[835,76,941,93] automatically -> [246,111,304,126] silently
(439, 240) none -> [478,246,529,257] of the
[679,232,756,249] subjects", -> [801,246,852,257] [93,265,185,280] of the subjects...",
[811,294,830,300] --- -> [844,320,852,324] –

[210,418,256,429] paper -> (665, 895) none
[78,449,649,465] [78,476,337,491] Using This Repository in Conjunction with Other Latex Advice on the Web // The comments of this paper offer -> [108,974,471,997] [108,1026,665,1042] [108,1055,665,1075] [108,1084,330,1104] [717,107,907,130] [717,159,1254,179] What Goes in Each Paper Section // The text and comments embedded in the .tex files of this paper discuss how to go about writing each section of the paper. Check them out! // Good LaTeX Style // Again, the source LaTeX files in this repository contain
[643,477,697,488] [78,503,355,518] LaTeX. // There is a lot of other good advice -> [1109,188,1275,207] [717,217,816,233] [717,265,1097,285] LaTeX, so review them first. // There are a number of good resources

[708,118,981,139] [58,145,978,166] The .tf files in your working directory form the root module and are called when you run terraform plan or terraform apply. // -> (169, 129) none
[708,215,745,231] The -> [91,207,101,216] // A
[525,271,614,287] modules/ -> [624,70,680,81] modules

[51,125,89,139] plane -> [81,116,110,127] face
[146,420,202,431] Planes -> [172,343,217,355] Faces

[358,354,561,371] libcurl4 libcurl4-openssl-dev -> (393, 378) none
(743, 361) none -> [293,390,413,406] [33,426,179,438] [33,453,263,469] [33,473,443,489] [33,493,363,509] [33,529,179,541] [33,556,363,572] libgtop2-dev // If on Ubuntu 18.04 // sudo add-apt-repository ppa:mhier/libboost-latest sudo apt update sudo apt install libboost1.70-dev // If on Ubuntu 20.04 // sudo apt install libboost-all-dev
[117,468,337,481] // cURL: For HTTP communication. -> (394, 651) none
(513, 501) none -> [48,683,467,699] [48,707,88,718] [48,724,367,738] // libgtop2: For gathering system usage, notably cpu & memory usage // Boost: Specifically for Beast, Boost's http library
**********
• EXERCISE DESCRIPTION
Starting at the line with "[146,420,202,431] Planes ->", copy each line through the end of the data, both ends included, and give nothing else.

• RESPONSE
[146,420,202,431] Planes -> [172,343,217,355] Faces

[358,354,561,371] libcurl4 libcurl4-openssl-dev -> (393, 378) none
(743, 361) none -> [293,390,413,406] [33,426,179,438] [33,453,263,469] [33,473,443,489] [33,493,363,509] [33,529,179,541] [33,556,363,572] libgtop2-dev // If on Ubuntu 18.04 // sudo add-apt-repository ppa:mhier/libboost-latest sudo apt update sudo apt install libboost1.70-dev // If on Ubuntu 20.04 // sudo apt install libboost-all-dev
[117,468,337,481] // cURL: For HTTP communication. -> (394, 651) none
(513, 501) none -> [48,683,467,699] [48,707,88,718] [48,724,367,738] // libgtop2: For gathering system usage, notably cpu & memory usage // Boost: Specifically for Beast, Boost's http library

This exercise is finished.